Las gentes de Vox van perdiendo los complejos que antes les impedían salir a los mítines aunque depositaran ese voto en las urnas. Y hoy la foto es la de señores de sombrero de fieltro e indumentaria de montería, pero también la de lugareños normales y corrientes, hombres y mujeres con sus parkas acolchadas, con el carro del bebé o banderita española en la correa del perro; en chándal o ropa endomingada. Hasta jóvenes de pelos de colores. A todos ellos invoca Abascal con la marca clara de la ultraderecha, la presunta ausencia de ideología. “Me importa un rábano cómo nos llamen. Dicen fachas, ¿quiénes son los fachas?
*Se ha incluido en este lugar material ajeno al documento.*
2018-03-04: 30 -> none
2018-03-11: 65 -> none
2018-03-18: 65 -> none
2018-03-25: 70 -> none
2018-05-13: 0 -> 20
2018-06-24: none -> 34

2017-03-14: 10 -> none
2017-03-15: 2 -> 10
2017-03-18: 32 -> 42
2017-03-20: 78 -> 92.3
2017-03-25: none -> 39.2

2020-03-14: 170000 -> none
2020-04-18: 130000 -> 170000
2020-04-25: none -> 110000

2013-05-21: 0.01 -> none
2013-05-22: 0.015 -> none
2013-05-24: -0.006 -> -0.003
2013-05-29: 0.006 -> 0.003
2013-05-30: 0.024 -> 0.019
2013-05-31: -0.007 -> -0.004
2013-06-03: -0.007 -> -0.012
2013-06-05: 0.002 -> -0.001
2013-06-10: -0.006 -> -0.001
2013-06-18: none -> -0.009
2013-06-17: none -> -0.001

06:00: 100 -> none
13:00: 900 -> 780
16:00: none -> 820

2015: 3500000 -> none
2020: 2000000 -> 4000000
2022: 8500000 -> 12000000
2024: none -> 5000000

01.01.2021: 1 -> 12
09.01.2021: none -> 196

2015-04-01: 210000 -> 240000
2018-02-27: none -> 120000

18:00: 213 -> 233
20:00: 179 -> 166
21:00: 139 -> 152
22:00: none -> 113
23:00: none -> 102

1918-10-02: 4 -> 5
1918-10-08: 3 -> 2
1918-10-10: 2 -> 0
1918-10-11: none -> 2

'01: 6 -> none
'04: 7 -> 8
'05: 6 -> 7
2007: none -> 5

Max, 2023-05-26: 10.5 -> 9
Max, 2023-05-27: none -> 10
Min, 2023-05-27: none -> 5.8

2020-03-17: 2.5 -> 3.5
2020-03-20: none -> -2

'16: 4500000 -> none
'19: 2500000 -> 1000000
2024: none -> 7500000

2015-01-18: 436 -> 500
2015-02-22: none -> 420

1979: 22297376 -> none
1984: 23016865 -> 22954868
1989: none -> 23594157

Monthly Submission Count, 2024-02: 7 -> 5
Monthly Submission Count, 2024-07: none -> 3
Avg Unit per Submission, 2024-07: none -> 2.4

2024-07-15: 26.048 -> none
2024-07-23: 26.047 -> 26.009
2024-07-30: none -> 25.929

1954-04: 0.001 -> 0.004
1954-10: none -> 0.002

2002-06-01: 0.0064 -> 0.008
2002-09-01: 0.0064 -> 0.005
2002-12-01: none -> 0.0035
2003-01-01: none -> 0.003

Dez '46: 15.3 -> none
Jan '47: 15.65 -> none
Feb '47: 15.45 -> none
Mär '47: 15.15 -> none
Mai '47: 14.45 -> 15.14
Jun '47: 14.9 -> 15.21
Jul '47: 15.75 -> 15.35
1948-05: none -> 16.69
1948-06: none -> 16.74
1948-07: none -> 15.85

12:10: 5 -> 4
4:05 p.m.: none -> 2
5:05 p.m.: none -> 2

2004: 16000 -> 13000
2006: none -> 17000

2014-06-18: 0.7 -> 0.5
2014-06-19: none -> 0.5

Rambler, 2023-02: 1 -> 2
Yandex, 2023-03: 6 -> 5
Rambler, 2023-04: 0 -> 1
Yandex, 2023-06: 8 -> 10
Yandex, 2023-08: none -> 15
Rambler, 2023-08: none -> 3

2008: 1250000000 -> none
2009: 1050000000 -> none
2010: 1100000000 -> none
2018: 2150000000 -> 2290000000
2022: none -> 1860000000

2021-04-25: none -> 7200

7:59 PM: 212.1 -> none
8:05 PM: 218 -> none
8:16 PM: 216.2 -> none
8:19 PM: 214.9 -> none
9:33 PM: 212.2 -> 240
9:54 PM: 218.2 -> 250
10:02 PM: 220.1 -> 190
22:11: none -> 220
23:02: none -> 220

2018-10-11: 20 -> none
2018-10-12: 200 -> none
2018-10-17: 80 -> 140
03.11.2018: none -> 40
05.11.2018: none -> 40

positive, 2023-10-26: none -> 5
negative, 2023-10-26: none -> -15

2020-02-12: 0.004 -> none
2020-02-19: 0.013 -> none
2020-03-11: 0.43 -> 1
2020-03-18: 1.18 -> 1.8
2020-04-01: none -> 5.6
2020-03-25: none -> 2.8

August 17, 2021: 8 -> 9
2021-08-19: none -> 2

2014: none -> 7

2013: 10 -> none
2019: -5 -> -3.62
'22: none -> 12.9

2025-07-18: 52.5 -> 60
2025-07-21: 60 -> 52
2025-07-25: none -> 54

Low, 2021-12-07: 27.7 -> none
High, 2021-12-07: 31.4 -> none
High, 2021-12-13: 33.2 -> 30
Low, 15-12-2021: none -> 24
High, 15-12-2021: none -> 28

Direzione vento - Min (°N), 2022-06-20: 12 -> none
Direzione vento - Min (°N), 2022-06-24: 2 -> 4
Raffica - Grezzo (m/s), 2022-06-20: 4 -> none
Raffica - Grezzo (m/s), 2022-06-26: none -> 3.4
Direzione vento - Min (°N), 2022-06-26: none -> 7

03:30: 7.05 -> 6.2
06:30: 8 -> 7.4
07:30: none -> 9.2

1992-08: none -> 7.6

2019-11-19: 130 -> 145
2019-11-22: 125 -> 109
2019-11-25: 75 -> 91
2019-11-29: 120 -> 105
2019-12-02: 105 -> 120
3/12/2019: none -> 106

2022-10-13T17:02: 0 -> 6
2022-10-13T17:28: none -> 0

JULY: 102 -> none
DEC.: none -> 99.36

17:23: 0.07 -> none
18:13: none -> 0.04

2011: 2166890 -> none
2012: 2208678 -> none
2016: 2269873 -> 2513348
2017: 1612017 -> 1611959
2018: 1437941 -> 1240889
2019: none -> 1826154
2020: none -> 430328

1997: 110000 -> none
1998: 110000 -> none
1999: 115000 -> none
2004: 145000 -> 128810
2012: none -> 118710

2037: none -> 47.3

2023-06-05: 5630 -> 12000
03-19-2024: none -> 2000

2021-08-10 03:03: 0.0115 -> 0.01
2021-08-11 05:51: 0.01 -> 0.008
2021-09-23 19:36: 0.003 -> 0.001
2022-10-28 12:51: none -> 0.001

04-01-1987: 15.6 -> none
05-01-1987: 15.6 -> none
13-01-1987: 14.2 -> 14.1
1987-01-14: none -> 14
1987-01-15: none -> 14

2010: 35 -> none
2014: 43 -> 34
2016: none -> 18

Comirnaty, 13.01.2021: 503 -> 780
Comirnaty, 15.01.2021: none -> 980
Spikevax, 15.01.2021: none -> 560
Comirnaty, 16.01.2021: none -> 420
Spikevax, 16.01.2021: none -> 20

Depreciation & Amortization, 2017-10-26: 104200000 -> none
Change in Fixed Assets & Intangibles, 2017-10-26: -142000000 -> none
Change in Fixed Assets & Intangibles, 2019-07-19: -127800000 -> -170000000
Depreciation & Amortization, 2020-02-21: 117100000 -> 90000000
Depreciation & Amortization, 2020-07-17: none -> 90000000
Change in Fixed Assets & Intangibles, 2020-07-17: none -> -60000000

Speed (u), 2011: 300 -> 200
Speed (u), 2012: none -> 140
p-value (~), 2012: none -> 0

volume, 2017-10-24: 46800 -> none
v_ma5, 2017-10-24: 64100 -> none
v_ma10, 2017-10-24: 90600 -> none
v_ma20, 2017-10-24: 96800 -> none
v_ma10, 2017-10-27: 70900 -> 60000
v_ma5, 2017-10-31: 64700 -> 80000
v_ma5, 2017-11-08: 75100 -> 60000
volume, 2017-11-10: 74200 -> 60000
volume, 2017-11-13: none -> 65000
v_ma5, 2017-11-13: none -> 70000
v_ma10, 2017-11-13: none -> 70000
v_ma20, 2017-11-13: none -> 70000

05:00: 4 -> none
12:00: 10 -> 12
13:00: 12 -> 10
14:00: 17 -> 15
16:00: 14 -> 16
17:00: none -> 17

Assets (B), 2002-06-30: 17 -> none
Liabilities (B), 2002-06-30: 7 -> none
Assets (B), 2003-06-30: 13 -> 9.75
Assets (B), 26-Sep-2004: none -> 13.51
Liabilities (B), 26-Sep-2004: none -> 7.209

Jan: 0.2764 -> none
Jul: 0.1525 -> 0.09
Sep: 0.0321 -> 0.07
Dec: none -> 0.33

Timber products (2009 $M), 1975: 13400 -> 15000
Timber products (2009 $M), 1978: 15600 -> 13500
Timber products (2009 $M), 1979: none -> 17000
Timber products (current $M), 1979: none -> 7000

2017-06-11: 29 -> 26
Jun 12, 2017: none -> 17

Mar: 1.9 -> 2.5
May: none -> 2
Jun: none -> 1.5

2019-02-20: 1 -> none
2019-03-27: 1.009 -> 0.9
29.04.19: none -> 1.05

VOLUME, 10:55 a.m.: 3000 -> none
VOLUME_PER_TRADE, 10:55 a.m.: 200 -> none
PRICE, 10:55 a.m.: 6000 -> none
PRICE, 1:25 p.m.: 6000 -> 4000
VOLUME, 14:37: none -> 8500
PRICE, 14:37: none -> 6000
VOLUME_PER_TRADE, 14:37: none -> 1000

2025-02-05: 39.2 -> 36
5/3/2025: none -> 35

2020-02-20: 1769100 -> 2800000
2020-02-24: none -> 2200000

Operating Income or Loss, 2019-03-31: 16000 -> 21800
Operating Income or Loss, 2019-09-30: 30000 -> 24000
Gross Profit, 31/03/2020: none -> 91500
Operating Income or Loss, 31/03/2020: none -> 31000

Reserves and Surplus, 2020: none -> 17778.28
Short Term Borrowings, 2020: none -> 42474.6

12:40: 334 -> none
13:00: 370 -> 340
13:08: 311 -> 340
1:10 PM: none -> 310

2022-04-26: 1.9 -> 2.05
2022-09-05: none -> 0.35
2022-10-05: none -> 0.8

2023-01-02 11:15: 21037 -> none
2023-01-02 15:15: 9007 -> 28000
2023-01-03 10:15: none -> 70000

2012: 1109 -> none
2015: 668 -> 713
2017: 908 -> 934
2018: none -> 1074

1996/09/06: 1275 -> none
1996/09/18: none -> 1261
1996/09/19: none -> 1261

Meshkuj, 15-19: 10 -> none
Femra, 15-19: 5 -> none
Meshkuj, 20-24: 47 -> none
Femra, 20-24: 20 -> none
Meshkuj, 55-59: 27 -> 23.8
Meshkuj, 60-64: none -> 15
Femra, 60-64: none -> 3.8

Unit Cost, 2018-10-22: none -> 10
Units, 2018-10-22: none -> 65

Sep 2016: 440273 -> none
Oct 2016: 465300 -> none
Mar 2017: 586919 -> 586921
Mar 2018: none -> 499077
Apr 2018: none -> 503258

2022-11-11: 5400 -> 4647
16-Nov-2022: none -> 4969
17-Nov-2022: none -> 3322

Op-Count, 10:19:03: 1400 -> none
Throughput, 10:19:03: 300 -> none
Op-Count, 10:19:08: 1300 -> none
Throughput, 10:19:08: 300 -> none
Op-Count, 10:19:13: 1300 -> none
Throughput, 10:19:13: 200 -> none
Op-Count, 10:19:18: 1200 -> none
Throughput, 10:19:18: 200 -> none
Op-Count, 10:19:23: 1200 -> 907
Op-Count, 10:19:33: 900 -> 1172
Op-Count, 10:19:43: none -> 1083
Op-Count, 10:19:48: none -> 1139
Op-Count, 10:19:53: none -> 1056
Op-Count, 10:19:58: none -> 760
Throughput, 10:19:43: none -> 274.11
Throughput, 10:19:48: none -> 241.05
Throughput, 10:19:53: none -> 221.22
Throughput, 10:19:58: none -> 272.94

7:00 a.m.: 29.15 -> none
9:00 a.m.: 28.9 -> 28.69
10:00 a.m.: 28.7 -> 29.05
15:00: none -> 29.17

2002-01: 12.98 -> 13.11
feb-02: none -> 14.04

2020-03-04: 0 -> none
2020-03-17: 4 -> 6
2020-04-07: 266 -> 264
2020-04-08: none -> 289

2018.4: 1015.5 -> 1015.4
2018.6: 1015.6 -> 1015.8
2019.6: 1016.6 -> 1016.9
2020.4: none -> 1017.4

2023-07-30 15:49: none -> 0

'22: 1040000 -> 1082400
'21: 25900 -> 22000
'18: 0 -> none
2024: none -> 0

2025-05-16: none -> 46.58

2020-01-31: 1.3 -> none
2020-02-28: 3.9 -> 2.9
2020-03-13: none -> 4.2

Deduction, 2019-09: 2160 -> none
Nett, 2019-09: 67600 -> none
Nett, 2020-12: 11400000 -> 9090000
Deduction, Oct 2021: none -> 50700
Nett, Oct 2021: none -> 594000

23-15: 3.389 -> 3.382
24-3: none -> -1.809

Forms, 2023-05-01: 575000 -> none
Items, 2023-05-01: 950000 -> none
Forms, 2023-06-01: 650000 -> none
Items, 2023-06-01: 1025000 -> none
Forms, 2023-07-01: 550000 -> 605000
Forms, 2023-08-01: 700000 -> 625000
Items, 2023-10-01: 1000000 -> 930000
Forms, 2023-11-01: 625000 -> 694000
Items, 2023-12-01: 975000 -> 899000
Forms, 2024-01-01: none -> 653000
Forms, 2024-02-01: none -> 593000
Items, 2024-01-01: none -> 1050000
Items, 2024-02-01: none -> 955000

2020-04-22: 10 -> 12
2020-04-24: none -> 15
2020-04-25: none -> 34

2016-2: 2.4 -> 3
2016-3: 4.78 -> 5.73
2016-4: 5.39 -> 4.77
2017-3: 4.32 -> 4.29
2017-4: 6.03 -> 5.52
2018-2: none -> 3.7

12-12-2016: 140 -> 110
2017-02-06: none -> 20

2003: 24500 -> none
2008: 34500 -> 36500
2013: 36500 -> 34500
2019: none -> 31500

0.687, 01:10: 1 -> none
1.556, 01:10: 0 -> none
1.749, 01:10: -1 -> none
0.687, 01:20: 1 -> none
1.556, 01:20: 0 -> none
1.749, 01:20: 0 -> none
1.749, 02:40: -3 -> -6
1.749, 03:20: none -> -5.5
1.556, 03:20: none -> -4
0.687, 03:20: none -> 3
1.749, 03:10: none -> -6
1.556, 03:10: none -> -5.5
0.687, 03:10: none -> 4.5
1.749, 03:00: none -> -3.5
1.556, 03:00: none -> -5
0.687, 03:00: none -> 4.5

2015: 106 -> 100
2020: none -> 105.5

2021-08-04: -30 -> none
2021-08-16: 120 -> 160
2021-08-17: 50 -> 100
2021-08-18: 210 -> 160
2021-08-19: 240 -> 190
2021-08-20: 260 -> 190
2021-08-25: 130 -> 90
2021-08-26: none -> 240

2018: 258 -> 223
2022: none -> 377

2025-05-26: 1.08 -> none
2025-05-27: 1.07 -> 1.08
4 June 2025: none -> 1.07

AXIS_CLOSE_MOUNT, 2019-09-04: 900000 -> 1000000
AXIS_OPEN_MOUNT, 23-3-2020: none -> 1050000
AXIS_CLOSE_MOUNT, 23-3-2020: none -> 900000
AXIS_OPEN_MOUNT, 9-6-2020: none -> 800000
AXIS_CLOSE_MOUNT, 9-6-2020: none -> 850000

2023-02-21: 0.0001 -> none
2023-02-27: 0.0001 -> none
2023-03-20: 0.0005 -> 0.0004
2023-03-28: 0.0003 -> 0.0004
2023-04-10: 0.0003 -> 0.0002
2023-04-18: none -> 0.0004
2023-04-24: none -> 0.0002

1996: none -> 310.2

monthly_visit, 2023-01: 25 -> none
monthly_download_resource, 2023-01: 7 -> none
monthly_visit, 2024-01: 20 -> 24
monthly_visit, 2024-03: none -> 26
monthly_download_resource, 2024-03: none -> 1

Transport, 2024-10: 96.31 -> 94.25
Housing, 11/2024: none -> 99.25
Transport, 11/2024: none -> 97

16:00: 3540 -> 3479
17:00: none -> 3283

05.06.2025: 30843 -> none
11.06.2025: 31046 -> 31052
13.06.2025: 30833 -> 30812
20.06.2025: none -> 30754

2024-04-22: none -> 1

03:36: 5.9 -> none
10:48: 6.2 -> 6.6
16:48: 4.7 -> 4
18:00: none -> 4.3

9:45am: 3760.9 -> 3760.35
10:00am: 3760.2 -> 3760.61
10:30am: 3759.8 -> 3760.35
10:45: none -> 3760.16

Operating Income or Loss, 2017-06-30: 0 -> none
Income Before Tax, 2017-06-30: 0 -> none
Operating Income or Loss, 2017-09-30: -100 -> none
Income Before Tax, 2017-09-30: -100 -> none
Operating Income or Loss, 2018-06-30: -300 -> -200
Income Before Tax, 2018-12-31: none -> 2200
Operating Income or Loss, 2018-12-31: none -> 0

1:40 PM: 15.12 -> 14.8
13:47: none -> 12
Pues todos vosotros, los que estáis hartos de que os pongan en el último lugar, los que luchamos por el campo, por los autónomos, por la seguridad de las mujeres, esas son nuestras prioridades, no la ideología”, y acto seguido pide el voto a “los del PP, a los socialistas, a los de Soria ya, a todos”. Y le aplauden, vaya si le aplauden. La plaza de Benavente (Zamora) el martes era una fiesta, exacto, con aires de verbena.
Vox es por ahora discurso y campaña, pero después hay que gobernar y a Abascal le susurran a la oreja que tiene que entenderse con el PP. “El solo no va a llegar, si no pacta le va a ir mal”, augura el agricultor de El Burgo de Osma. Y el propio Abascal reconoce desde su atril que se lo piden por todas partes: “Sabemos con quién nos tenemos que entender, pero es difícil negociar con ellos. El PP se cree que somos el coche escoba que va recogiendo a los decepcionados y que tenemos la obligación histórica de entregarle los votos”. El líder de Vox insiste en que no lo pondrá fácil y para muestra, Extremadura o Aragón. Entrar en los gobiernos puede ser el camino al descalabro. Si esos chicos que hoy tienen 15 años los ven de ministros y consejeros, ¿contra quién encauzarán mañana su rebeldía?